**PROBLEM DETAILS:** Copy every entry as is. Leave images out.

**SUPPLIED DATA:**
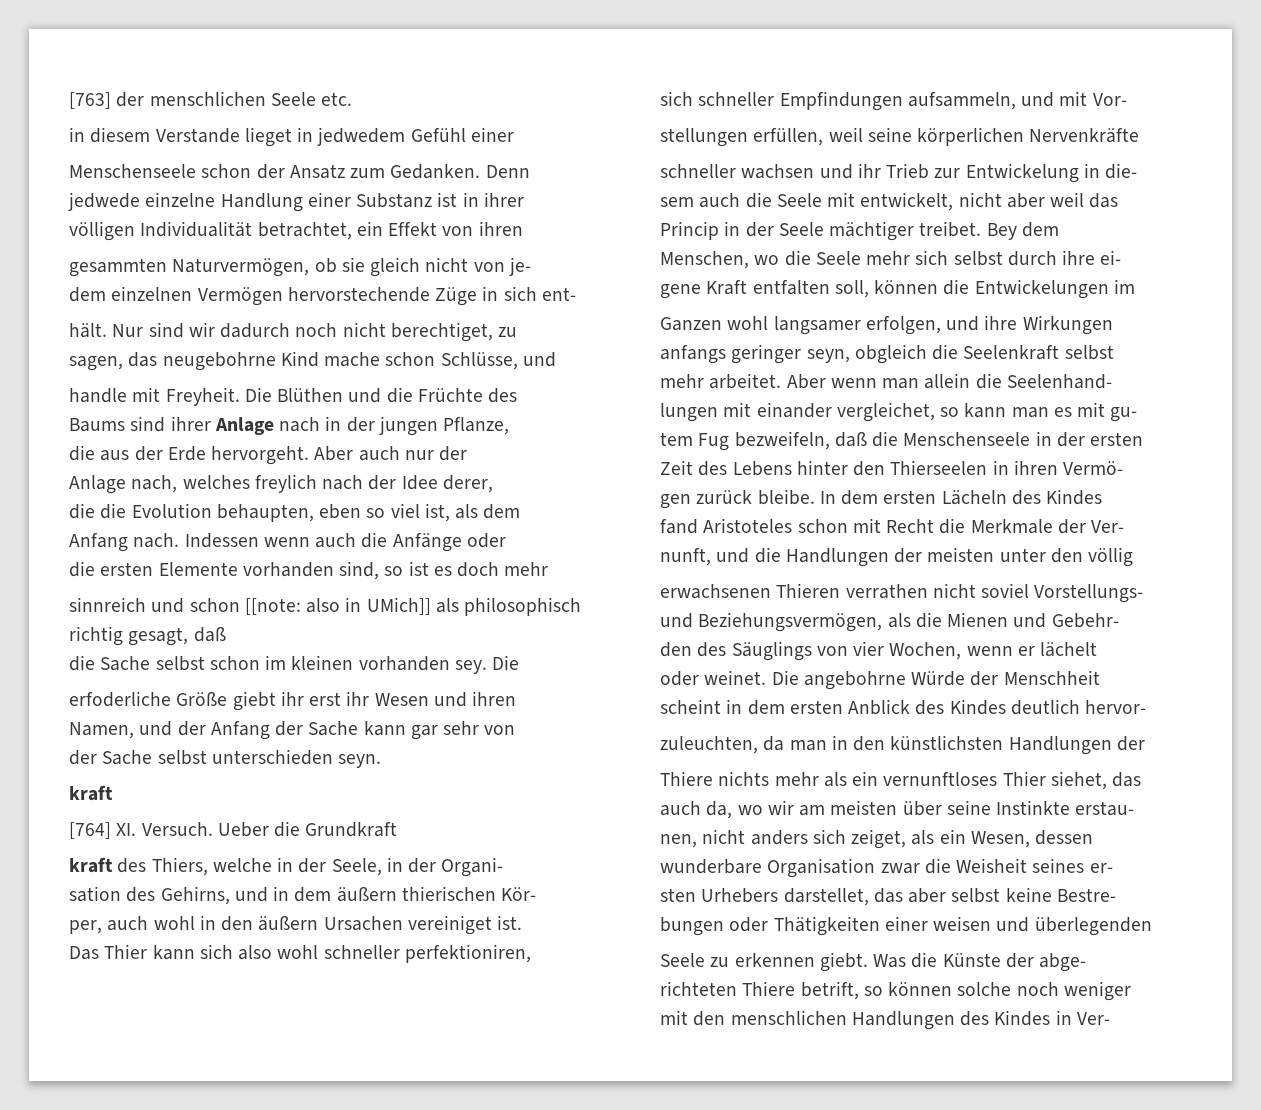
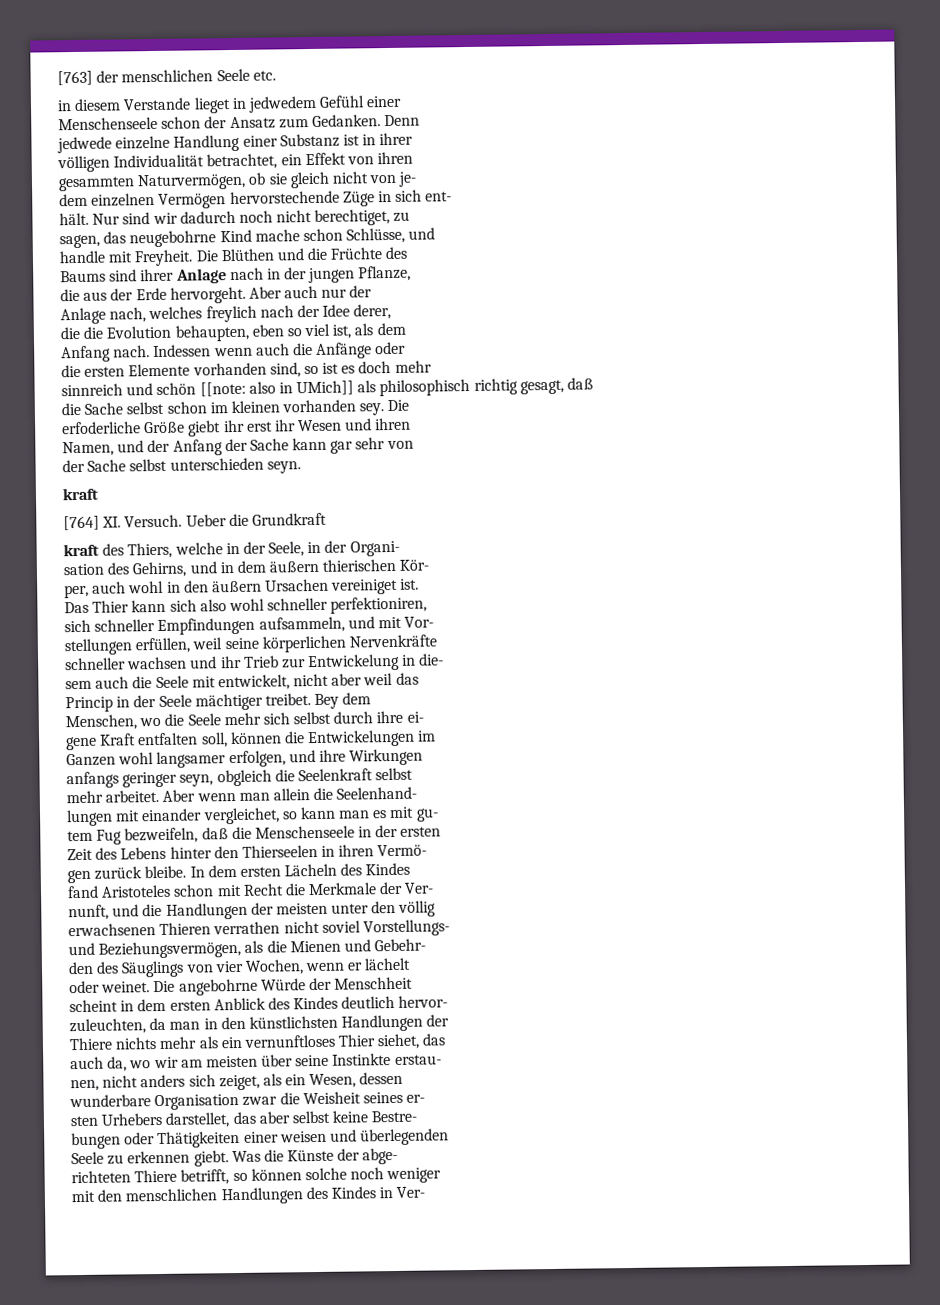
- sinnreich und schon [[note: also in UMich]] als philosophisch richtig gesagt, daß
+ sinnreich und schön [[note: also in UMich]] als philosophisch richtig gesagt, daß
- richteten Thiere betrift, so können solche noch weniger
+ richteten Thiere betrifft, so können solche noch weniger

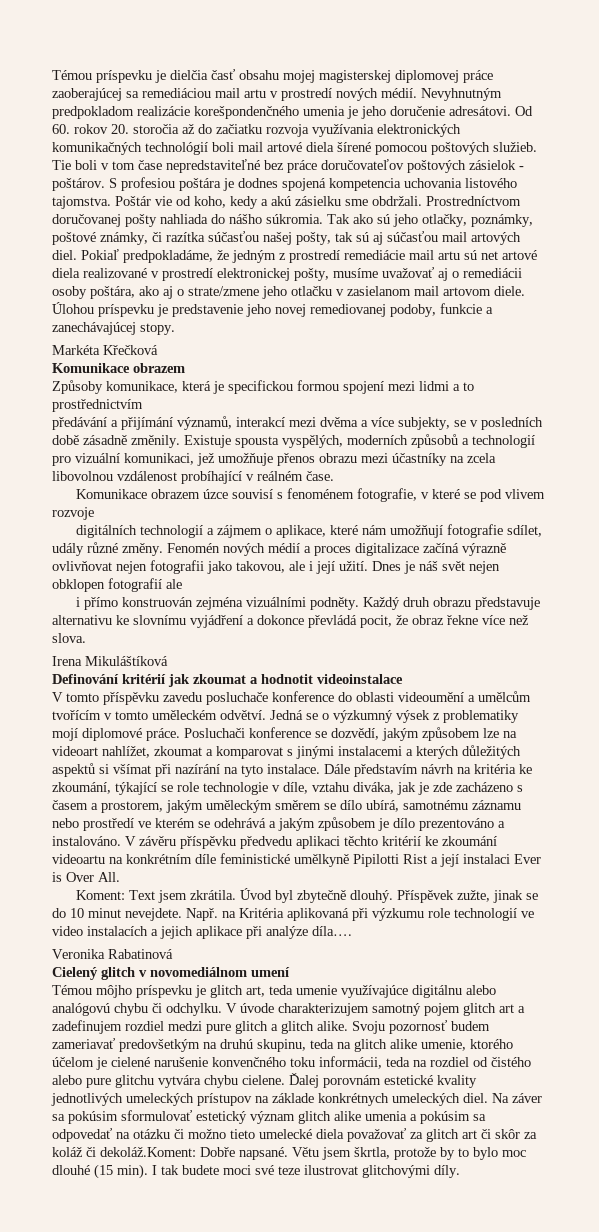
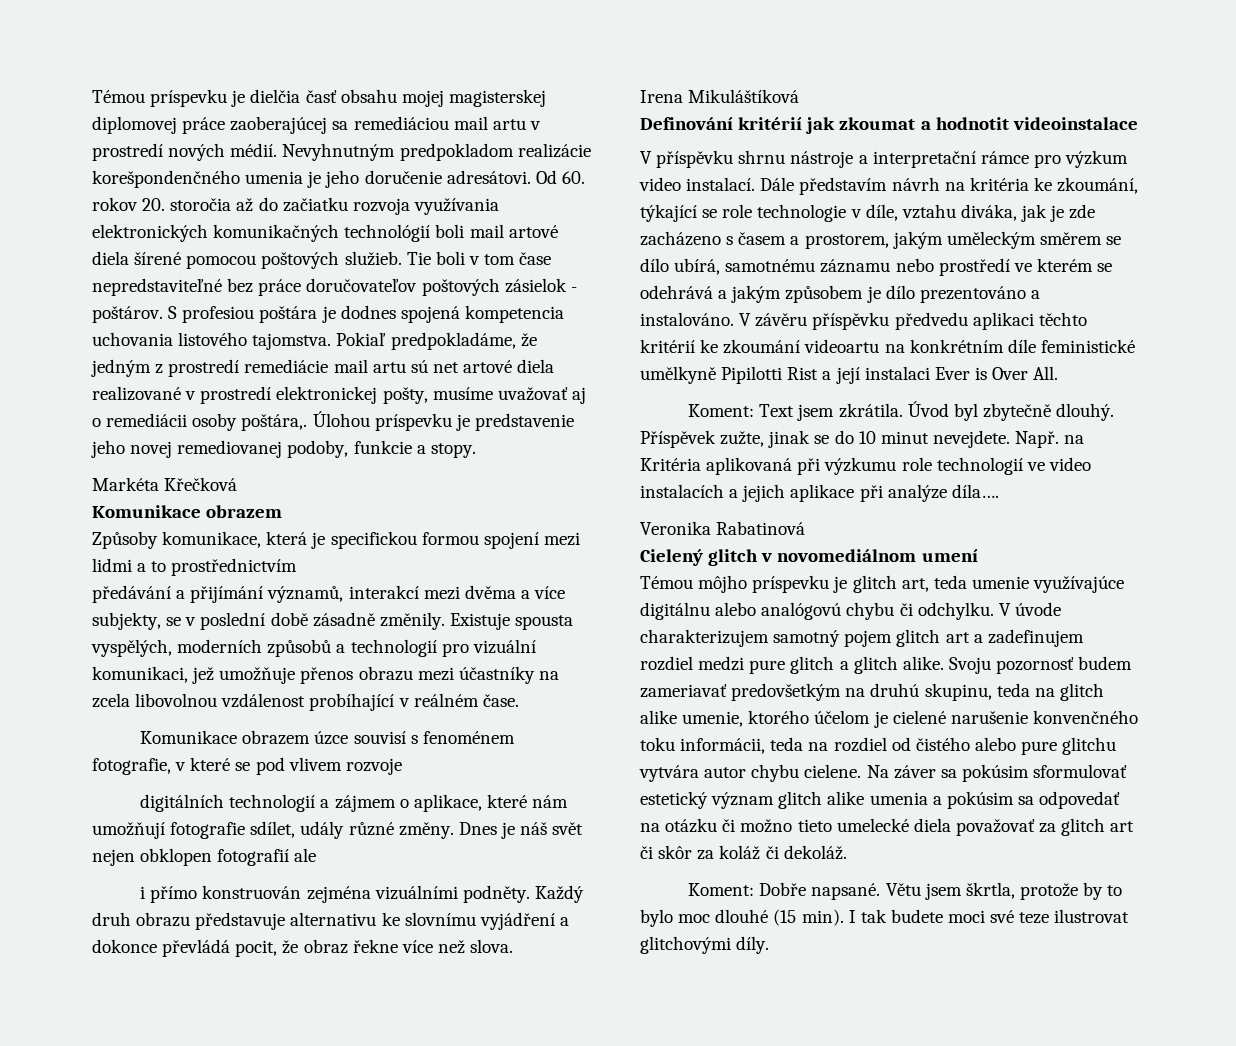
- Poštár vie od koho, kedy a akú zásielku sme obdržali. Prostredníctvom doručovanej pošty nahliada do nášho súkromia. Tak ako sú jeho otlačky, poznámky, poštové známky, či razítka súčasťou našej pošty, tak sú aj súčasťou mail artových diel.
- Pokiaľ predpokladáme, že jedným z prostredí remediácie mail artu sú net artové diela realizované v prostredí elektronickej pošty, musíme uvažovať aj o remediácii osoby poštára, ako aj o strate/zmene jeho otlačku v zasielanom mail artovom diele.
+ Pokiaľ predpokladáme, že jedným z prostredí remediácie mail artu sú net artové diela realizované v prostredí elektronickej pošty, musíme uvažovať aj o remediácii osoby poštára,.
- Úlohou príspevku je predstavenie jeho novej remediovanej podoby, funkcie a zanechávajúcej stopy.
+ Úlohou príspevku je predstavenie jeho novej remediovanej podoby, funkcie a stopy.
- předávání a přijímání významů, interakcí mezi dvěma a více subjekty, se v posledních době zásadně změnily.
+ předávání a přijímání významů, interakcí mezi dvěma a více subjekty, se v poslední době zásadně změnily.
- Fenomén nových médií a proces digitalizace začíná výrazně ovlivňovat nejen fotografii jako takovou, ale i její užití.
- V tomto příspěvku zavedu posluchače konference do oblasti videoumění a umělcům tvořícím v tomto uměleckém odvětví. Jedná se o výzkumný výsek z problematiky mojí diplomové práce. Posluchači konference se dozvědí, jakým způsobem lze na videoart nahlížet, zkoumat a komparovat s jinými instalacemi a kterých důležitých aspektů si všímat při nazírání na tyto instalace.
+ V příspěvku shrnu nástroje a interpretační rámce pro výzkum video instalací.
- Svoju pozornosť budem zameriavať predovšetkým na druhú skupinu, teda na glitch alike umenie, ktorého účelom je cielené narušenie konvenčného toku informácii, teda na rozdiel od čistého alebo pure glitchu vytvára chybu cielene.
+ Svoju pozornosť budem zameriavať predovšetkým na druhú skupinu, teda na glitch alike umenie, ktorého účelom je cielené narušenie konvenčného toku informácii, teda na rozdiel od čistého alebo pure glitchu vytvára autor chybu cielene.
- Ďalej porovnám estetické kvality jednotlivých umeleckých prístupov na základe konkrétnych umeleckých diel.
- Na záver sa pokúsim sformulovať estetický význam glitch alike umenia a pokúsim sa odpovedať na otázku či možno tieto umelecké diela považovať za glitch art či skôr za koláž či dekoláž.Koment: Dobře napsané.
+ Na záver sa pokúsim sformulovať estetický význam glitch alike umenia a pokúsim sa odpovedať na otázku či možno tieto umelecké diela považovať za glitch art či skôr za koláž či dekoláž.
+ Koment: Dobře napsané.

**ANSWER BOX:**
- sinnreich und schon [[note: also in UMich]] als philosophisch richtig gesagt, daß
+ sinnreich und schön [[note: also in UMich]] als philosophisch richtig gesagt, daß
- richteten Thiere betrift, so können solche noch weniger
+ richteten Thiere betrifft, so können solche noch weniger

- Poštár vie od koho, kedy a akú zásielku sme obdržali. Prostredníctvom doručovanej pošty nahliada do nášho súkromia. Tak ako sú jeho otlačky, poznámky, poštové známky, či razítka súčasťou našej pošty, tak sú aj súčasťou mail artových diel.
- Pokiaľ predpokladáme, že jedným z prostredí remediácie mail artu sú net artové diela realizované v prostredí elektronickej pošty, musíme uvažovať aj o remediácii osoby poštára, ako aj o strate/zmene jeho otlačku v zasielanom mail artovom diele.
+ Pokiaľ predpokladáme, že jedným z prostredí remediácie mail artu sú net artové diela realizované v prostredí elektronickej pošty, musíme uvažovať aj o remediácii osoby poštára,.
- Úlohou príspevku je predstavenie jeho novej remediovanej podoby, funkcie a zanechávajúcej stopy.
+ Úlohou príspevku je predstavenie jeho novej remediovanej podoby, funkcie a stopy.
- předávání a přijímání významů, interakcí mezi dvěma a více subjekty, se v posledních době zásadně změnily.
+ předávání a přijímání významů, interakcí mezi dvěma a více subjekty, se v poslední době zásadně změnily.
- Fenomén nových médií a proces digitalizace začíná výrazně ovlivňovat nejen fotografii jako takovou, ale i její užití.
- V tomto příspěvku zavedu posluchače konference do oblasti videoumění a umělcům tvořícím v tomto uměleckém odvětví. Jedná se o výzkumný výsek z problematiky mojí diplomové práce. Posluchači konference se dozvědí, jakým způsobem lze na videoart nahlížet, zkoumat a komparovat s jinými instalacemi a kterých důležitých aspektů si všímat při nazírání na tyto instalace.
+ V příspěvku shrnu nástroje a interpretační rámce pro výzkum video instalací.
- Svoju pozornosť budem zameriavať predovšetkým na druhú skupinu, teda na glitch alike umenie, ktorého účelom je cielené narušenie konvenčného toku informácii, teda na rozdiel od čistého alebo pure glitchu vytvára chybu cielene.
+ Svoju pozornosť budem zameriavať predovšetkým na druhú skupinu, teda na glitch alike umenie, ktorého účelom je cielené narušenie konvenčného toku informácii, teda na rozdiel od čistého alebo pure glitchu vytvára autor chybu cielene.
- Ďalej porovnám estetické kvality jednotlivých umeleckých prístupov na základe konkrétnych umeleckých diel.
- Na záver sa pokúsim sformulovať estetický význam glitch alike umenia a pokúsim sa odpovedať na otázku či možno tieto umelecké diela považovať za glitch art či skôr za koláž či dekoláž.Koment: Dobře napsané.
+ Na záver sa pokúsim sformulovať estetický význam glitch alike umenia a pokúsim sa odpovedať na otázku či možno tieto umelecké diela považovať za glitch art či skôr za koláž či dekoláž.
+ Koment: Dobře napsané.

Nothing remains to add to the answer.